(Dataset items)
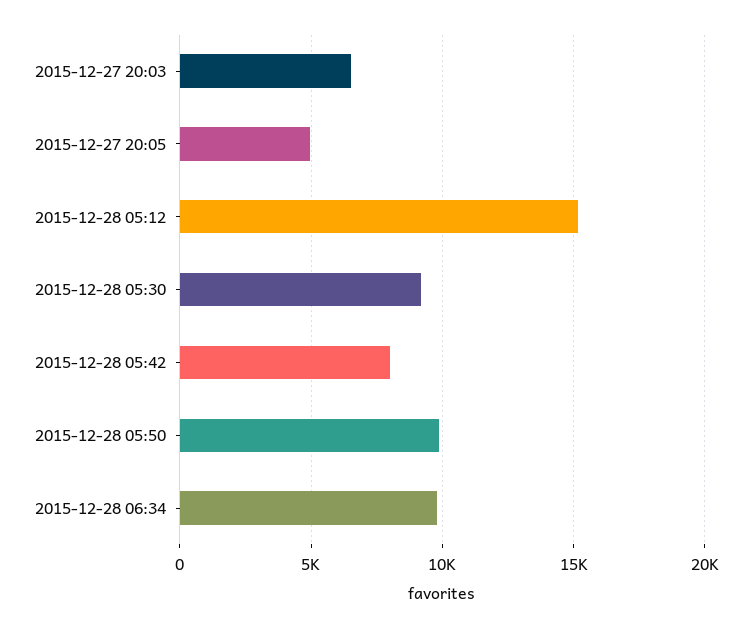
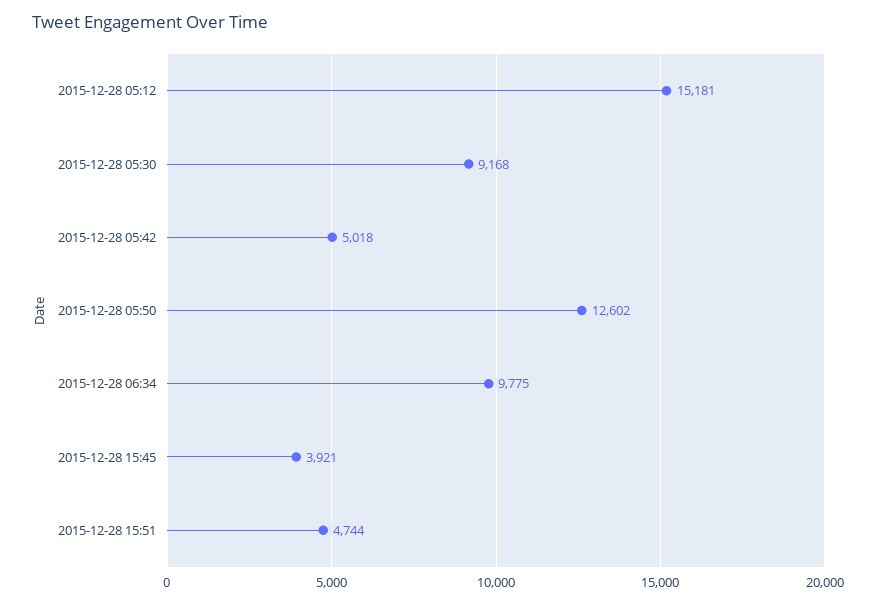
2015-12-27 20:03: 6500 -> none
2015-12-27 20:05: 5000 -> none
2015-12-28 05:42: 8000 -> 5018
2015-12-28 05:50: 10000 -> 12602
2015-12-28 15:45: none -> 3921
2015-12-28 15:51: none -> 4744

### [How to complete this task]
Print the data above in full and exactly as it appears, skipping the pictures.

### [Written response]
2015-12-27 20:03: 6500 -> none
2015-12-27 20:05: 5000 -> none
2015-12-28 05:42: 8000 -> 5018
2015-12-28 05:50: 10000 -> 12602
2015-12-28 15:45: none -> 3921
2015-12-28 15:51: none -> 4744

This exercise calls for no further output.